Ray Tracing and DLSS
One thing that both the 3050 and 3060 have going for them over their previous-gen competitors like the GTX 1660 Ti, GTX 1660 Super, or RTX 2060, is their upgraded architecture that improves ray tracing performance.
This being said, ray tracing still tanks performance, and enabling it with budget cards like the 3060 and 3050 risks unplayable framerates, even at 1080p.
However, this is, yet again, where DLSS can step in. In many games, enabling DLSS can almost completely counteract the frame drops that ray tracing causes. For instance, if you would get 80fps at 1080p with an RTX 3060, but only 55fps with ray tracing enabled, enabling DLSS could push it back to 80fps again.
For both of these cards—but especially the 3050—enabling ray tracing is probably a bad idea even at 1080p unless you enable DLSS. If you enable DLSS as well, however, you should get close to the performances outlined above for each resolution.
NVIDIA RTX 3050 vs 3060: Which GPU Should You Buy?
Comparing the RTX 3050 vs 3060, we can see that both cards are well worth their respective costs, and either can be best for gaming depending on what you want to use it for.
The RTX 3050 is great for 1080p gaming if you don’t mind lowering some games’ graphics settings down a touch to keep games at or above 60fps, or if you don’t play many graphically demanding games. It can even game at 60fps on high settings in many games at 1440p resolution if you enable DLSS.
The RTX 3060, on the other hand, costs $80 more at MSRP, but this price increase is more than justified by its better performance at 1080p and 1440p. If you game at 1440p and want to get closer to hitting 60fps on max settings in most games, a 3060 is the better option. And if you want to be guaranteed 60fps (or close enough) on pretty much any game at 1080p on max settings, the 3060 should give you this.
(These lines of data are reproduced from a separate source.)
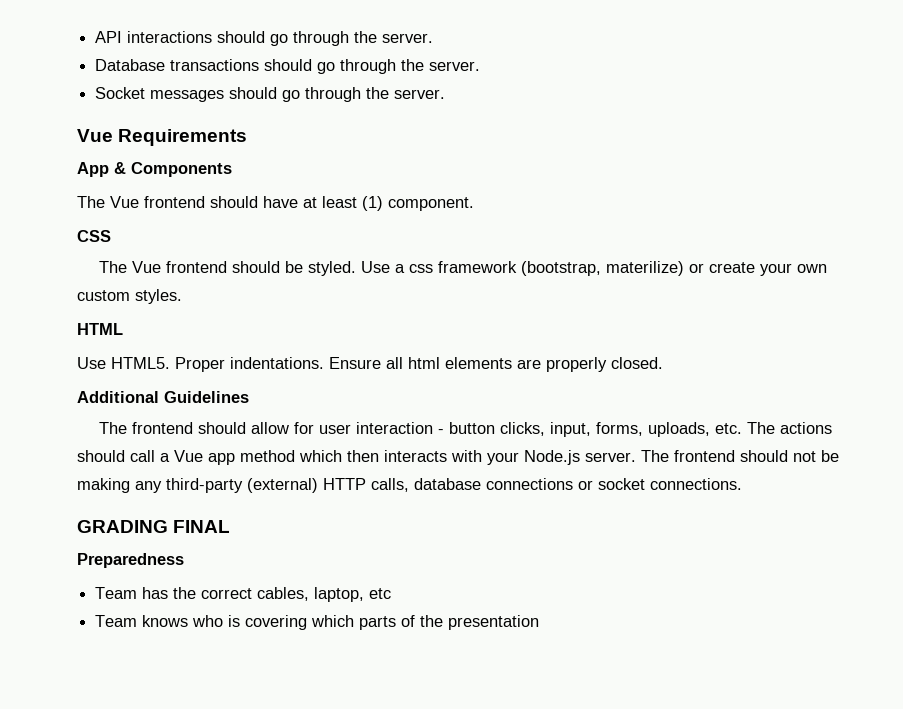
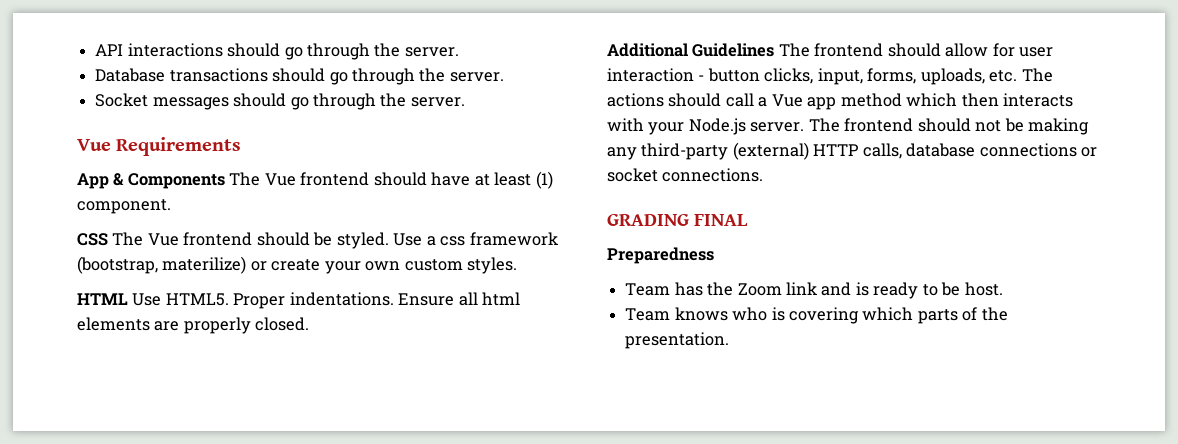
- App & Components
- The Vue frontend should have at least (1) component.
+ App & Components The Vue frontend should have at least (1) component.
- CSS
- The Vue frontend should be styled.
+ CSS The Vue frontend should be styled.
- HTML
- Use HTML5.
+ HTML Use HTML5.
- Additional Guidelines
- The frontend should allow for user interaction - button clicks, input, forms, uploads, etc. The actions should call a Vue app method which then interacts with your Node.js server.
+ Additional Guidelines The frontend should allow for user interaction - button clicks, input, forms, uploads, etc. The actions should call a Vue app method which then interacts with your Node.js server.
- Team has the correct cables, laptop, etc
+ Team has the Zoom link and is ready to be host.
- Team knows who is covering which parts of the presentation
+ Team knows who is covering which parts of the presentation.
An RTX 3060 is a much more versatile and future proof card. This is especially true if you game at 1080p, because with a 3060 you can feel confident that even future, more graphically intensive games should run at close to max settings at stable, playable framerates. But if you want to save as much as possible, a 3050 is more than capable at 1080p, and even at 1440p with DLSS enabled.